Isn’t that idea strange? When I was a kid, I was blissfully unaware of anything really being final. I mean, it never occurred to me that they would someday stop recording. I suppose that’s also why when Roger and Andy left, I was so shocked. The thought just hadn’t occurred to me prior.  But then they reunited, and because I had already lived through band members leaving once, I knew it could happen again. Andy left a second time, and since then, I won’t lie—with the close of every album “cycle”, so to speak, I wonder if they’ll dare to try it all again. I want them to keep going, but I admittedly try to prepare myself that they will not.

Fans get furious when we—Amanda and I—even type those words here. No one wants the story to end, least of all us. I mean, think about it—what use is Daily Duranie if there’s no band?!? So before anyone accuses us of wanting them to quit, think before you type. On the same token, we’re not blind, and we recognize they could easily quit now and never look back. I wish I could will myself back to never thinking about it, but nowadays the question just seems to hang in the air, and I cannot tell you how many times I am personally asked the question—“Do you think they’ll record or tour again, Rhonda?“—at every single meet-up or event we attend.

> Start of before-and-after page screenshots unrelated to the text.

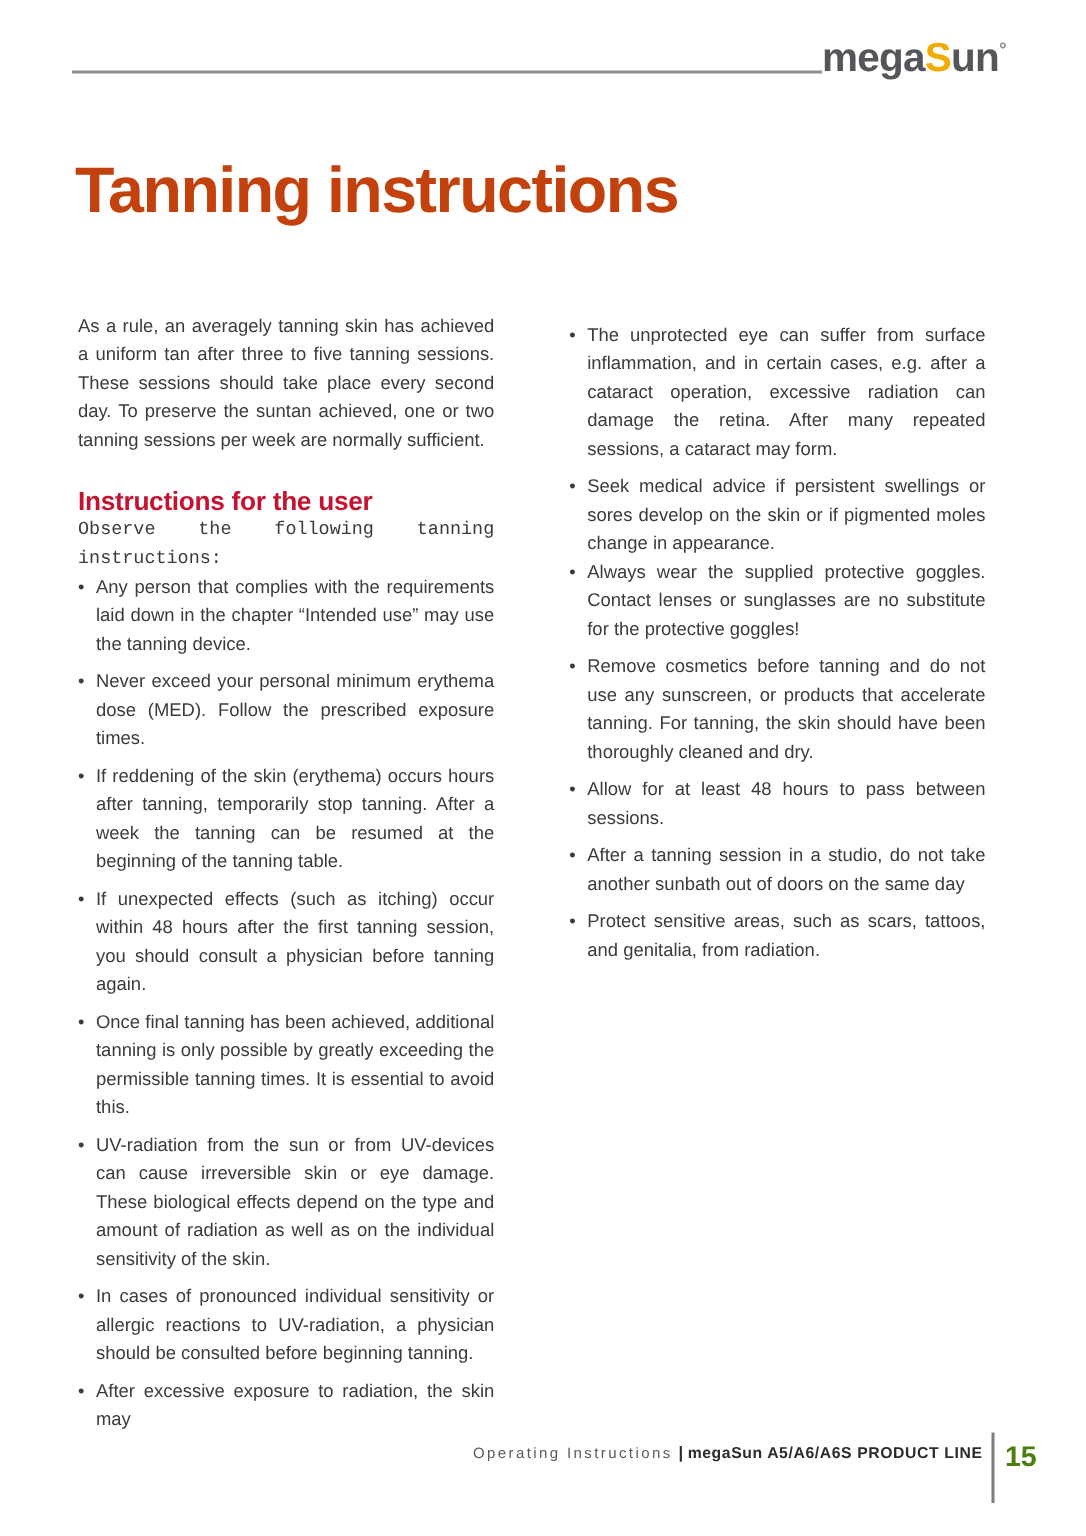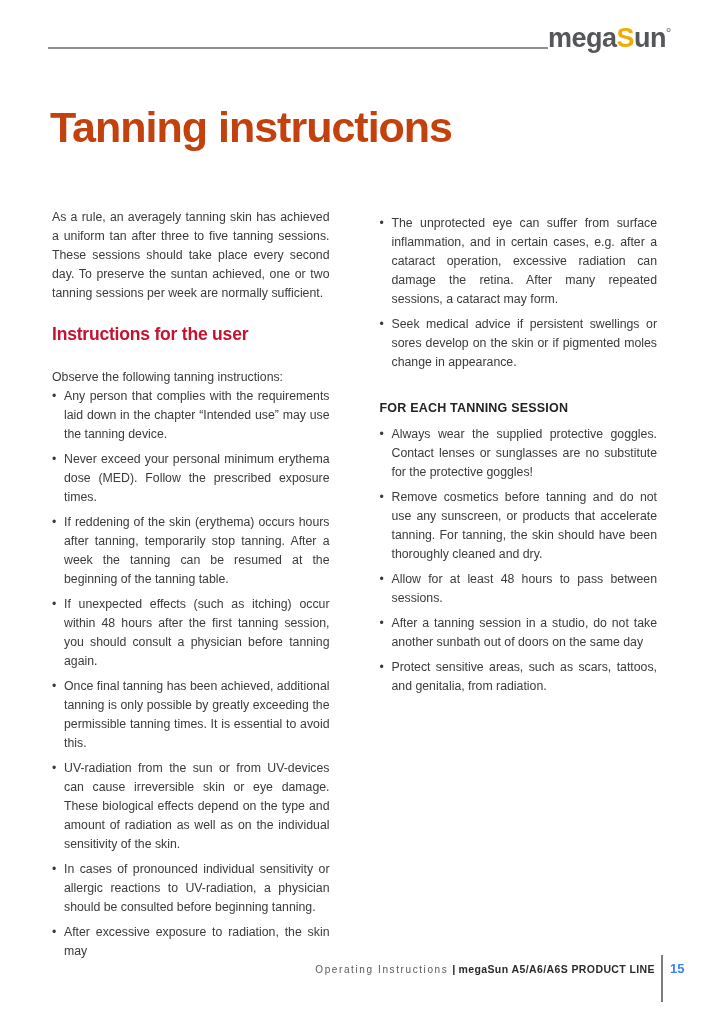--- a/index.html
+++ b/index.html
@@ -98,7 +98,7 @@
     <p class="para" style="margin:0;">As a rule, an averagely tanning skin has achieved a uniform tan after three to five tanning sessions. These sessions should take place every second day. To preserve the suntan achieved, one or two tanning sessions per week are normally sufficient.</p>
 
     <h2 class="section-heading" style="margin-bottom:0;">Instructions for the user</h2>
-    <p class="para section-sub" style="margin:24px 0 0 0;">Observe the following tanning instructions:</p>
+    <p class="para section-sub" style="margin:0 0 0 0;font-family:Liberation Mono, monospace;">Observe the following tanning instructions:</p>
 
 
     <div class="bullets">

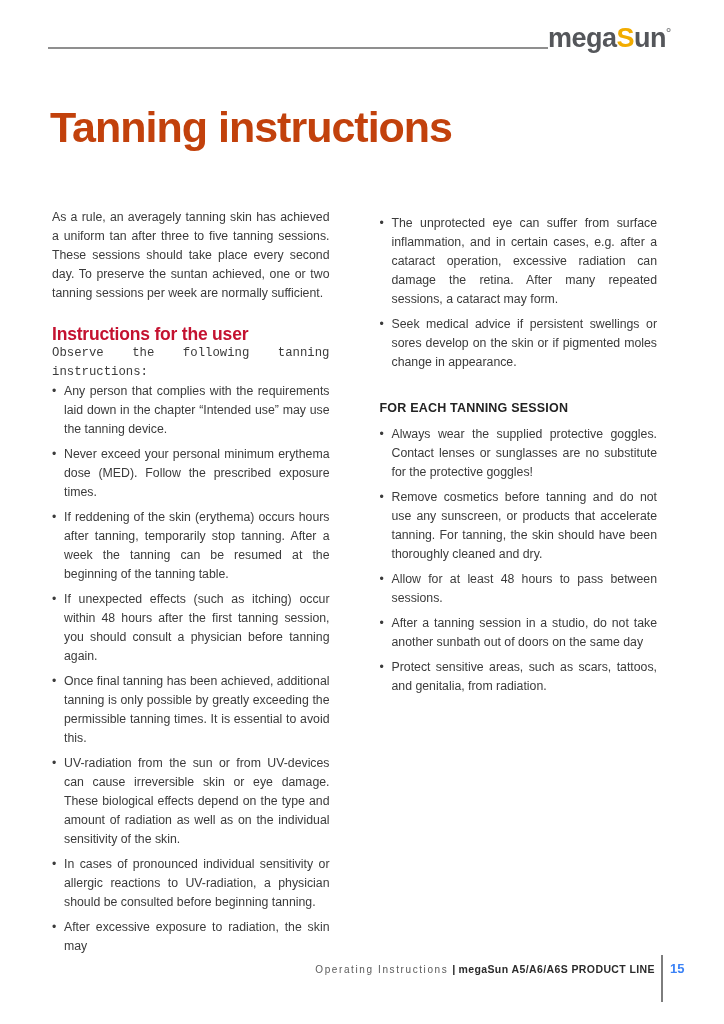--- a/index.html
+++ b/index.html
@@ -150,7 +150,6 @@
       </div>
     </div>
 
-    <h3 class="group-heading spaced" style="margin-bottom:7px;">FOR EACH TANNING SESSION</h3>
 
     <div class="bullets">
       <div class="bullet">

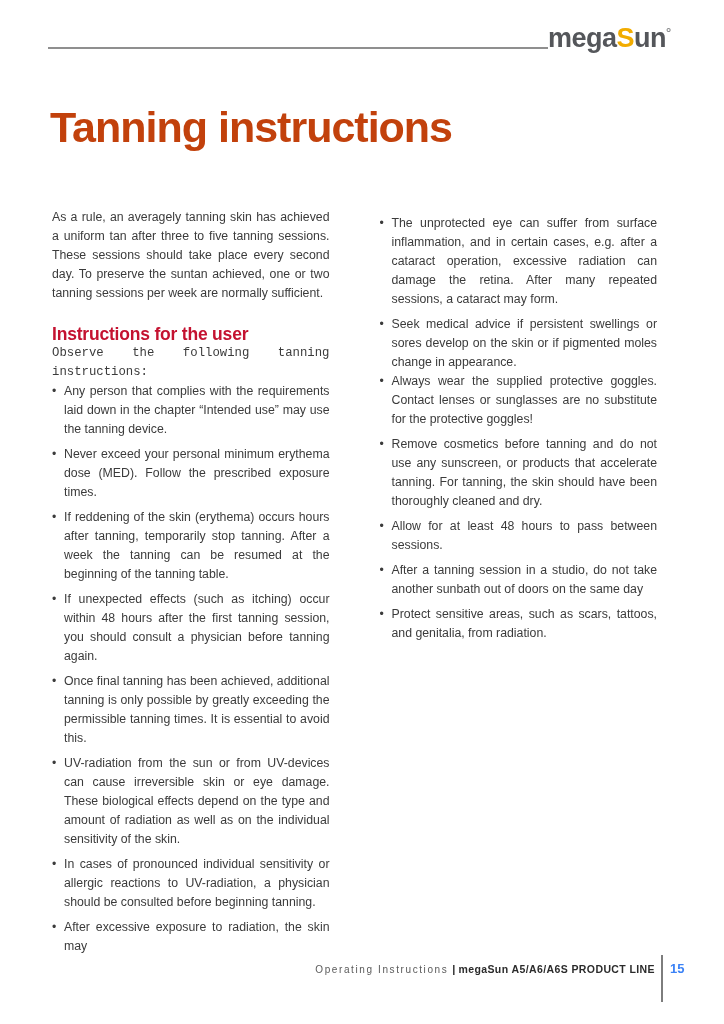--- a/index.html
+++ b/index.html
@@ -78,7 +78,7 @@
   }
   .page-number {
     position: absolute; left: 670px; top: 961px;
-    font-size: 13px; font-weight: 700; color: #3b82f6;
+    font-size: 19px; font-weight: 700; color: #4d7c0f;
   }
 </style>
 </head>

I wish I had a crystal ball. I know that when I go to these last four shows of mine, each time I hear the little bit of “New Moon on Monday” that they’ve incorporated into their set, I’m going to try to live in that moment and not think about anything else. However, even as I type right now, I know there’s going to be a teeny piece of me (one that will probably try to grow bigger with each passing show) that is going to count down the amount of times I will still get to hear that song live. Four, then three, then two, and then one. And then what?

I am really not very good at endings. One of the most difficult things I had to do when writing the manuscript was finish the conclusion. The story shouldn’t end. I never want to write those words: “The end.” So I won’t. I am hoping for more shows, musicals, ballets, and/or work to come from people like Anna and Dom. I’ll be planning another convention for next August in Chicago, blogging each day, and writing more books. Yes, more books!!  And when the band says they’re recording again, I’ll smile.

Duran Duran Summer Tour 2016: here we come for part deux!!